Think of professional drivers — traditionally a strong print yellow pages category. Instead of launching a black car company, marketing, customer acquisition, payment processing and other operational overhead, Uber does all of that for them in return for a 20 percent cut.
Of course there are more complexities to the arrangement, and it isn’t for everyone. But Uber driver unrest and other controversies aside, it has developed a new economic model that’s working for tens of thousands of drivers, including the 10 or 12 per month that I encounter anecdotally.

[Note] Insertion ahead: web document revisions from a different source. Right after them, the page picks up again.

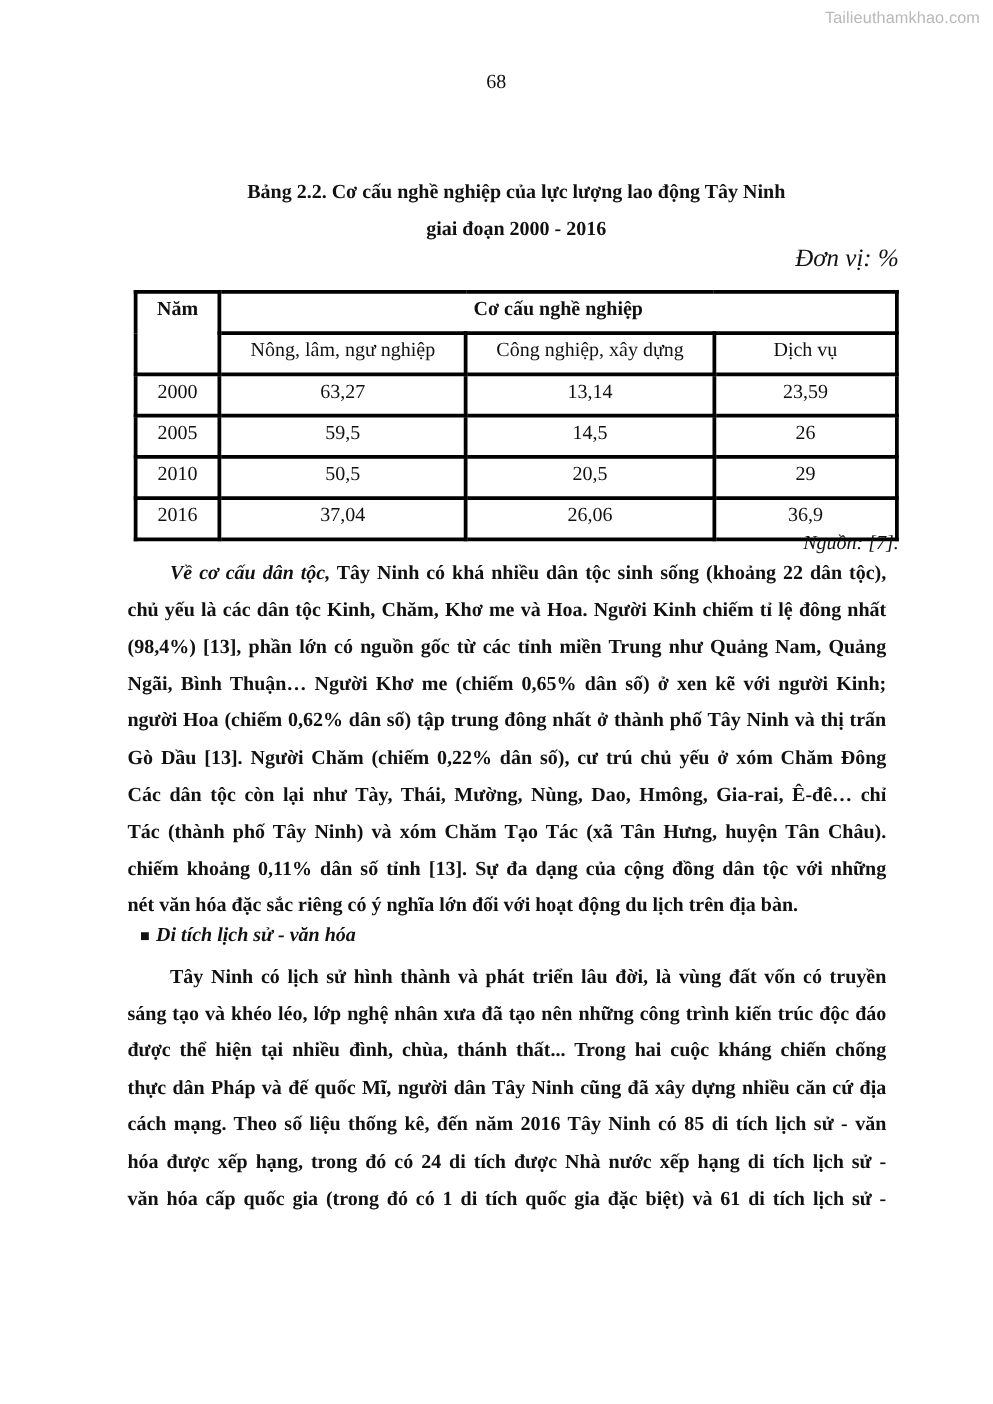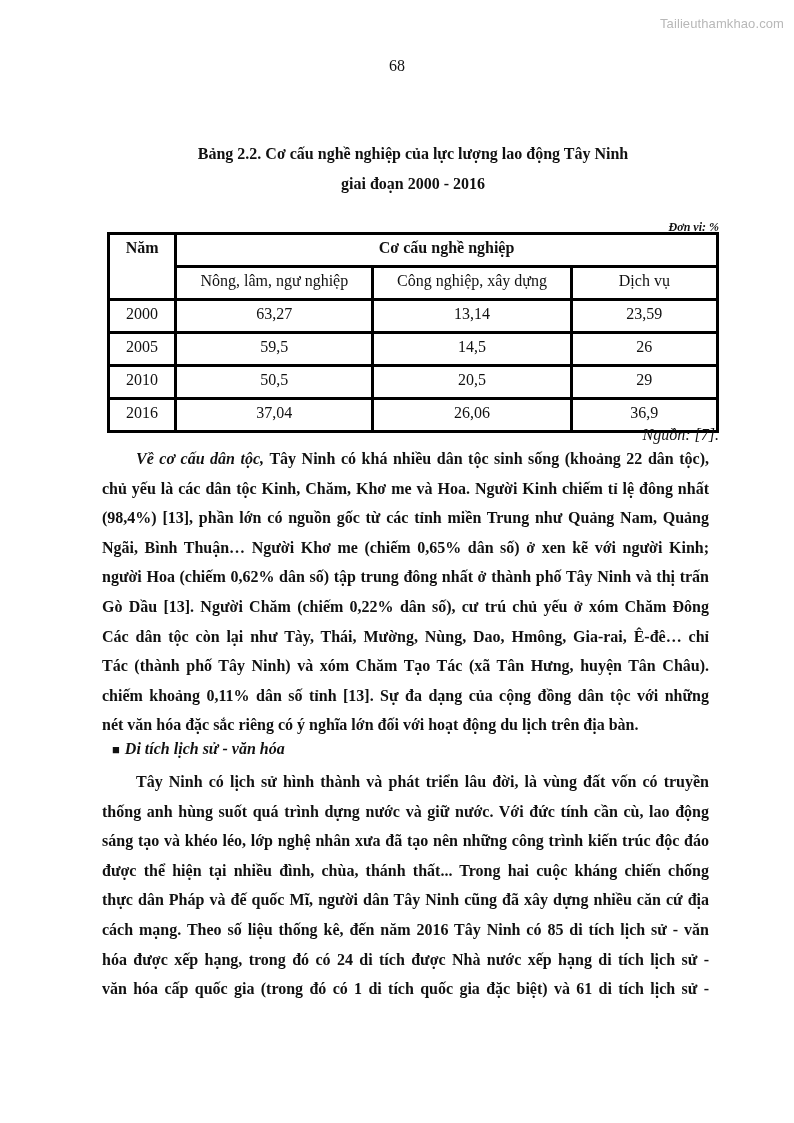--- a/index.html
+++ b/index.html
@@ -9,7 +9,7 @@
       color: #111111;
     }
     .watermark {
-      position: absolute; top: 16px; right: 10px;
+      position: absolute; top: 6px; right: 10px;
       font-family: "Liberation Sans", "DejaVu Sans", sans-serif;
       font-size: 13px; color: #b8b8b8; letter-spacing: 0.1px;
     }

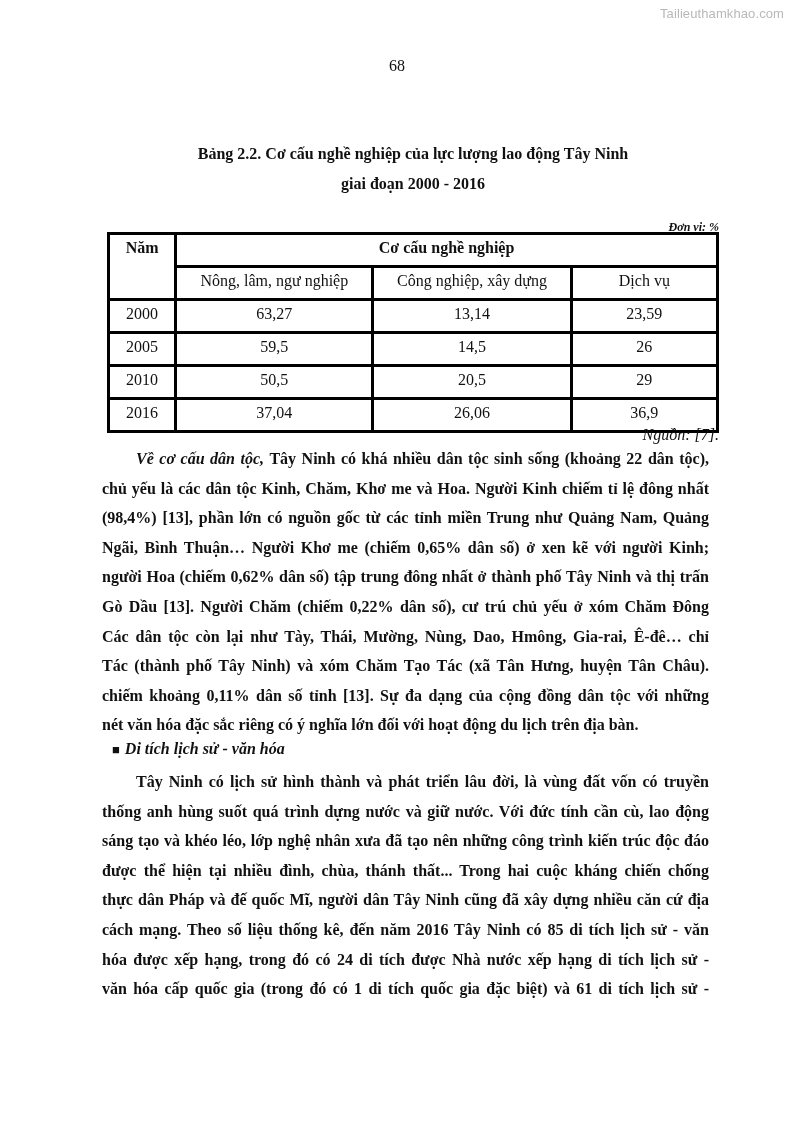--- a/index.html
+++ b/index.html
@@ -24,8 +24,8 @@
     .title-1 { top: 145px; }
     .title-2 { top: 175px; }
     .unit {
-      position: absolute; top: 220px; right: 75px;
-      font-style: italic; font-size: 12px; font-weight: bold;
+      position: absolute; top: 196px; right: 75px;
+      font-style: italic; font-size: 20px;
     }
     table.data {
       position: absolute; top: 232px; left: 107px; width: 612px;

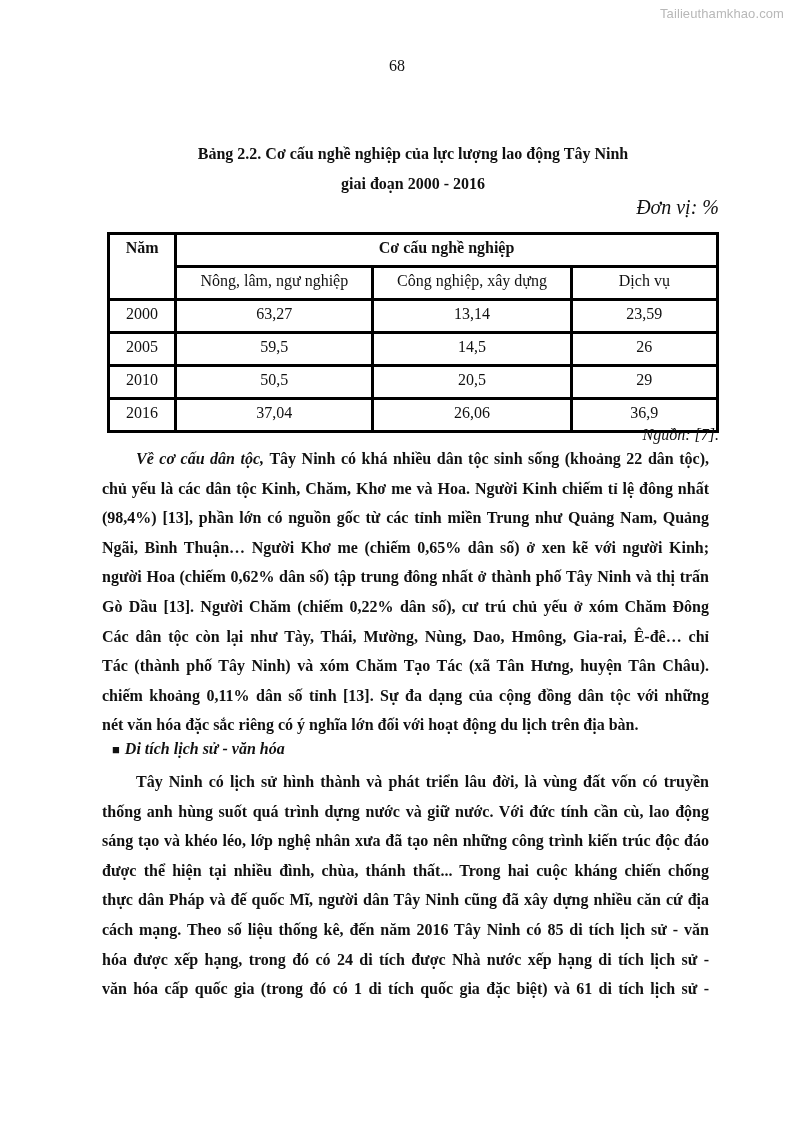--- a/index.html
+++ b/index.html
@@ -130,7 +130,6 @@
 
 <div class="body-text para-2">
   <span class="line"><span class="indent"></span><span>Tây Ninh có lịch sử hình thành và phát triển lâu đời, là vùng đất vốn có truyền</span></span>
-  <span class="line">thống anh hùng suốt quá trình dựng nước và giữ nước. Với đức tính cần cù, lao động</span>
   <span class="line">sáng tạo và khéo léo, lớp nghệ nhân xưa đã tạo nên những công trình kiến trúc độc đáo</span>
   <span class="line">được thể hiện tại nhiều đình, chùa, thánh thất... Trong hai cuộc kháng chiến chống</span>
   <span class="line">thực dân Pháp và đế quốc Mĩ, người dân Tây Ninh cũng đã xây dựng nhiều căn cứ địa</span>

The larger point is that the impact of this economic model will grow as it moves beyond drivers and dry cleaning to professions like legal, medical and design. That appeals to a wider swath of the working public — including flexibility-craving millennials — to potentially transform local services.
That gets back to the question of displacing local marketing. If the premise is correct that the customer acquisition of on-demand services can substitute that of traditional marketing, it could certainly take a bite out of the $139 billion local advertising pie.
That’s obviously scary for anyone selling local ads. But could that damage be offset if the on-demand economy actually grows the addressable market of SMBs? In other words, does it mostly tap into the micro-entreprenuerial segment that doesn’t advertise anyway?
Do the math: there are 27 million SMBs in the U.S. according to the SBA. About 19 percent of them advertise. That leaves 22 million SMBs that could be the addressable market for on-demand service providers. The total is even higher with non-incorporated “1099” individuals.
So the question for local media companies is if they can or should add on-demand apps to their current ad-supported media products. They already have audiences and SMB relationships — a head start in building network effect for two-sided marketplaces.
More importantly, it’s an opportunity to counteract declining ad revenues by diversifying into SMB operational support. Not only could this tap into a larger SMB universe, but also grow revenue per advertiser (ARPA) and retention, given recurring service fees, a la SaaS.
That’s where the on-demand economy aligns with another important local trend: the “OS for SMBs” (captured well by Steven Jacobs’ “connected local economy“). This shifts the local discussion away from advertising and marketing, and toward tools that help SMBs run their businesses.
The bonus for local media companies is deeper operational lock-in with SMBs. That creates higher switching costs, thus reducing the churn rates that have plagued local media for decades. It’s easier to turn off a search ad campaign than it is an appointment scheduling system.
More importantly, these deeper operational functions are the stuff of on-demand services in replacing marketing with a commerce engine. The way that local media companies evolve with this trend could determine their place in the next decade’s local commerce picture.
Michael Boland is chief analyst and VP of content at BIA/Kelsey. Previously, he was a tech journalist for Forbes, Red Herring, Business 2.0, and other outlets.